─── Exercise inputs ───

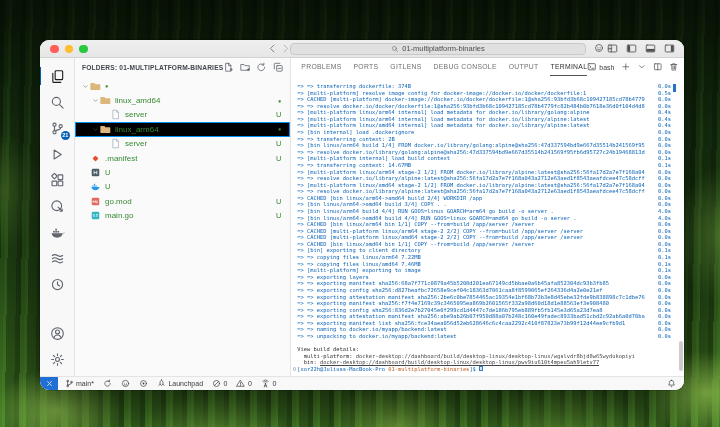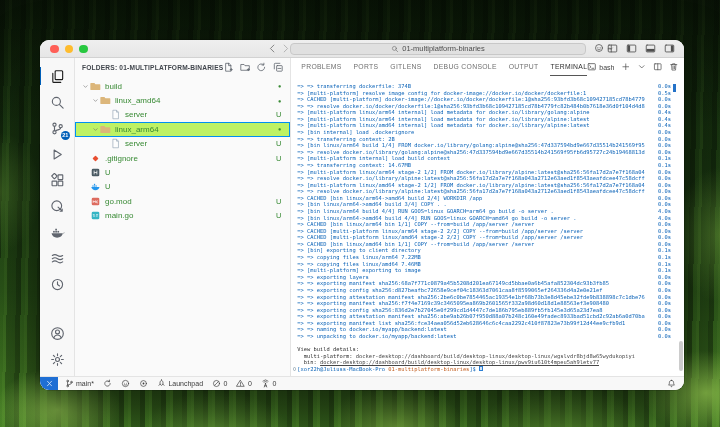--- a/index.html
+++ b/index.html
@@ -316,7 +316,6 @@
                 <path fill="#dcb67a" d="M1.2 2.8h5.2l1.5 1.9h6.4a.7.7 0 0 1 .7.7v7.1a.7.7 0 0 1-.7.7H1.2a.7.7 0 0 1-.7-.7v-9a.7.7 0 0 1 .7-.7z"></path>
               </svg>
             </span>
-            <span class="tree-label">build</span>
             <span class="tree-badge dot">●</span>
           </div>
           <div class="tree-row" style="padding-left: 15px;">

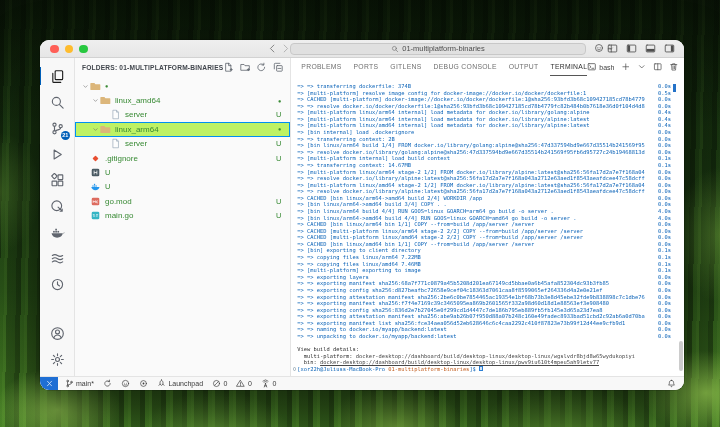--- a/index.html
+++ b/index.html
@@ -62,7 +62,7 @@
   .sidebar-actions .svgi{width:10.5px;height:10.5px;cursor:pointer}
   .tree{padding-top:3px;font-size:8px;color:var(--untracked_green)}
   .tree-row{height:14.4px;display:flex;align-items:center;padding-right:9px;cursor:pointer}
-  .tree-row.selected{outline:1px solid var(--selection_border);outline-offset:-1px;background:#bef264}
+  .tree-row.selected{outline:1px solid var(--selection_border);outline-offset:-1px;background:#000000}
   .chev{width:10px;height:9px;color:#616161;display:inline-flex;align-items:center;justify-content:center;flex:0 0 10px}
   .chev svg{width:7px;height:7px}
   .ficon{width:11px;height:11px;margin-right:4px;display:inline-flex;flex:0 0 11px}

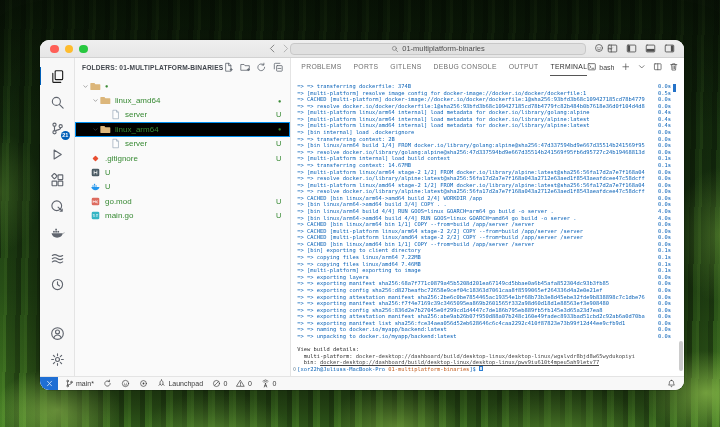--- a/index.html
+++ b/index.html
@@ -375,7 +375,7 @@
                 <rect x="4.9" y="4.9" width="6.2" height="6.2" rx="1" transform="rotate(45 8 8)" fill="#e84e31"></rect>
               </svg>
             </span>
-            <span class="tree-label">.gitignore</span>
+            <span class="tree-label">.manifest</span>
             <span class="tree-badge">U</span>
           </div>
           <div class="tree-row" style="padding-left: 5px;">

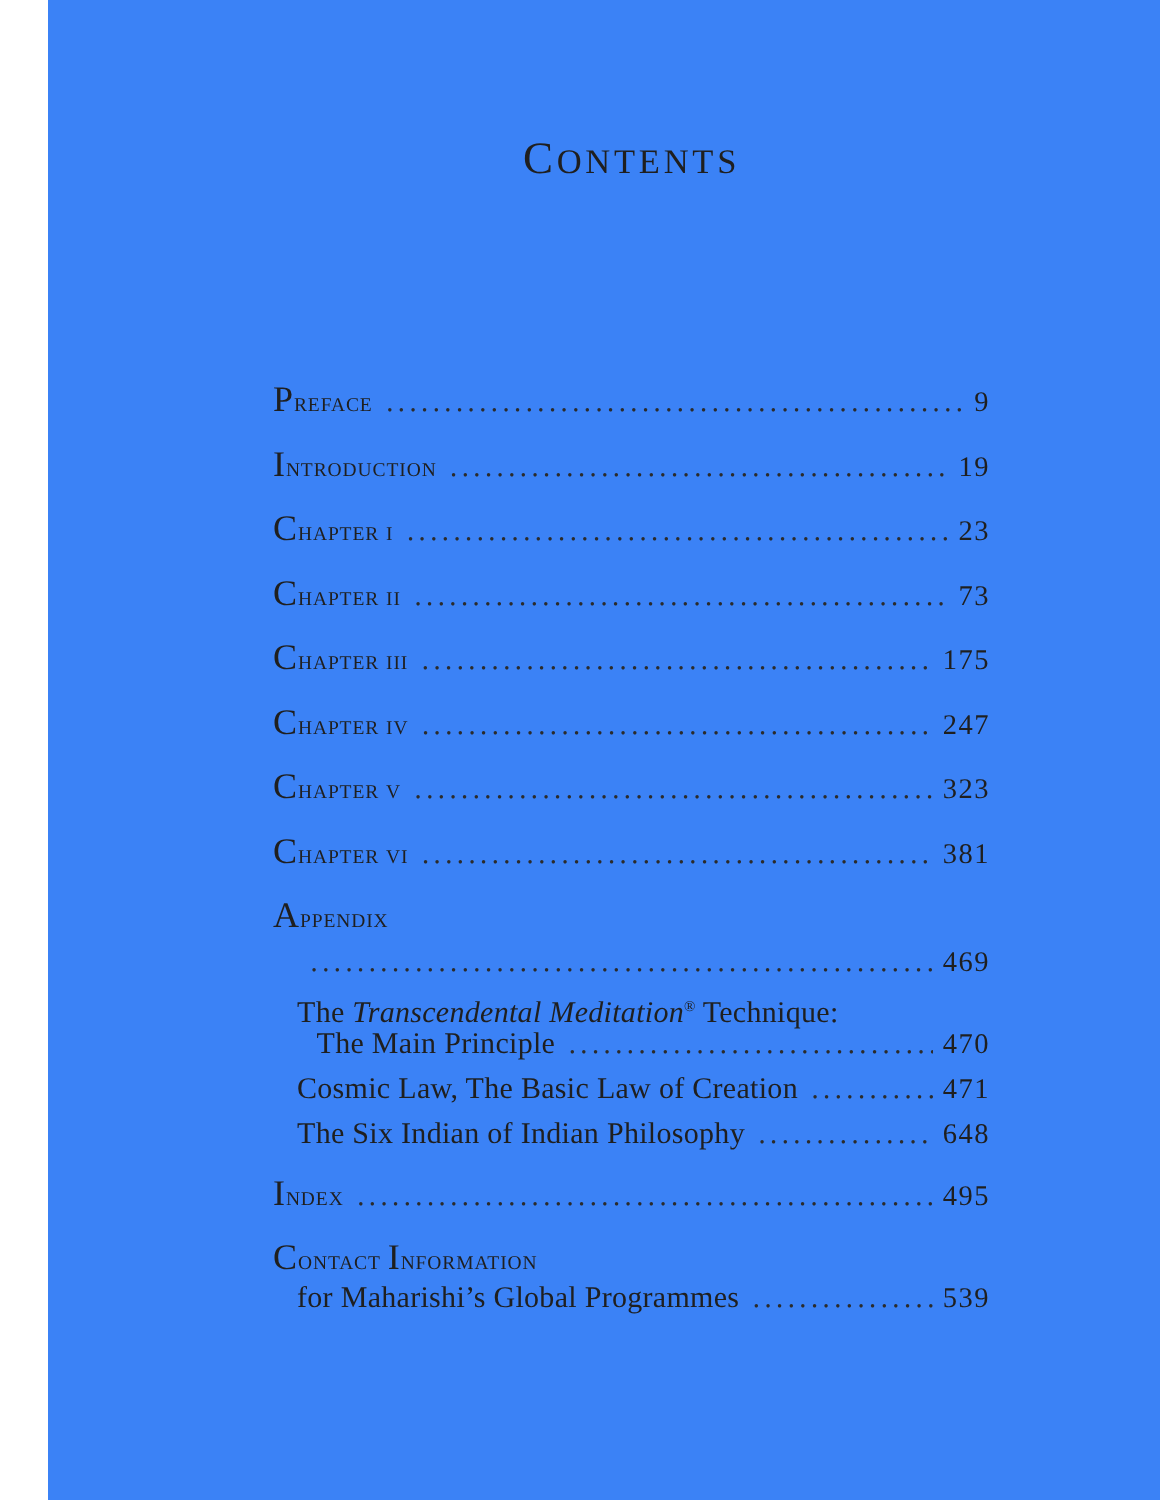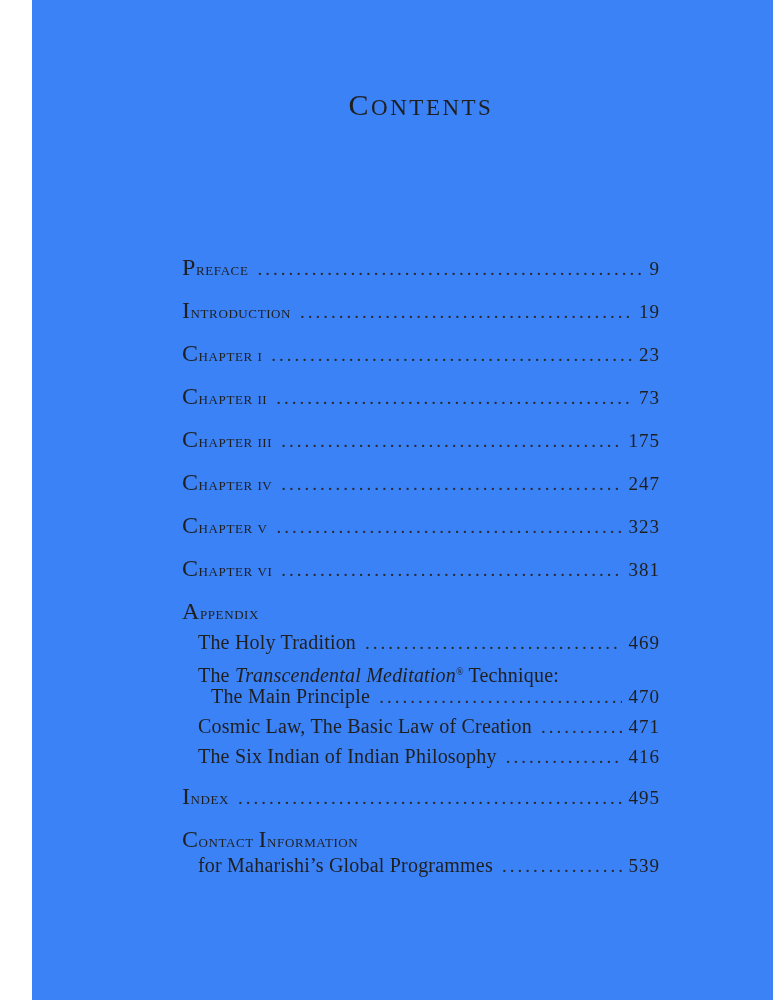--- a/index.html
+++ b/index.html
@@ -139,7 +139,6 @@
         <span class="label"><span class="lc">A</span><span class="sc">PPENDIX</span></span>
       </div>
       <div class="entry e-sub">
-        <span class="label">The Holy Tradition</span>
         <span class="dots"></span>
         <span class="pnum">469</span>
       </div>

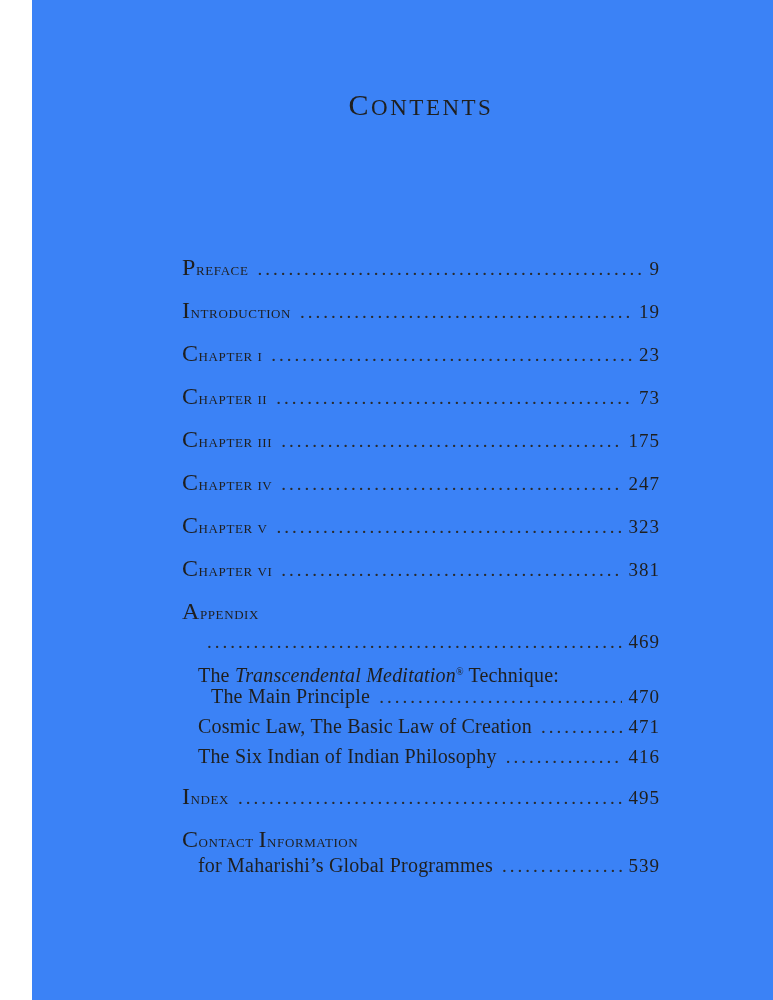--- a/index.html
+++ b/index.html
@@ -158,7 +158,7 @@
       <div class="entry e-sub">
         <span class="label">The Six Indian of Indian Philosophy</span>
         <span class="dots"></span>
-        <span class="pnum">416</span>
+        <span class="pnum">648</span>
       </div>
       <div class="entry e-main">
         <span class="label"><span class="lc">I</span><span class="sc">NDEX</span></span>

───

(Task description) The data above should be restated exactly, with its images dropped.

(Answer space)
--- a/index.html
+++ b/index.html
@@ -316,7 +316,6 @@
                 <path fill="#dcb67a" d="M1.2 2.8h5.2l1.5 1.9h6.4a.7.7 0 0 1 .7.7v7.1a.7.7 0 0 1-.7.7H1.2a.7.7 0 0 1-.7-.7v-9a.7.7 0 0 1 .7-.7z"></path>
               </svg>
             </span>
-            <span class="tree-label">build</span>
             <span class="tree-badge dot">●</span>
           </div>
           <div class="tree-row" style="padding-left: 15px;">

--- a/index.html
+++ b/index.html
@@ -62,7 +62,7 @@
   .sidebar-actions .svgi{width:10.5px;height:10.5px;cursor:pointer}
   .tree{padding-top:3px;font-size:8px;color:var(--untracked_green)}
   .tree-row{height:14.4px;display:flex;align-items:center;padding-right:9px;cursor:pointer}
-  .tree-row.selected{outline:1px solid var(--selection_border);outline-offset:-1px;background:#bef264}
+  .tree-row.selected{outline:1px solid var(--selection_border);outline-offset:-1px;background:#000000}
   .chev{width:10px;height:9px;color:#616161;display:inline-flex;align-items:center;justify-content:center;flex:0 0 10px}
   .chev svg{width:7px;height:7px}
   .ficon{width:11px;height:11px;margin-right:4px;display:inline-flex;flex:0 0 11px}

--- a/index.html
+++ b/index.html
@@ -375,7 +375,7 @@
                 <rect x="4.9" y="4.9" width="6.2" height="6.2" rx="1" transform="rotate(45 8 8)" fill="#e84e31"></rect>
               </svg>
             </span>
-            <span class="tree-label">.gitignore</span>
+            <span class="tree-label">.manifest</span>
             <span class="tree-badge">U</span>
           </div>
           <div class="tree-row" style="padding-left: 5px;">

--- a/index.html
+++ b/index.html
@@ -139,7 +139,6 @@
         <span class="label"><span class="lc">A</span><span class="sc">PPENDIX</span></span>
       </div>
       <div class="entry e-sub">
-        <span class="label">The Holy Tradition</span>
         <span class="dots"></span>
         <span class="pnum">469</span>
       </div>

--- a/index.html
+++ b/index.html
@@ -158,7 +158,7 @@
       <div class="entry e-sub">
         <span class="label">The Six Indian of Indian Philosophy</span>
         <span class="dots"></span>
-        <span class="pnum">416</span>
+        <span class="pnum">648</span>
       </div>
       <div class="entry e-main">
         <span class="label"><span class="lc">I</span><span class="sc">NDEX</span></span>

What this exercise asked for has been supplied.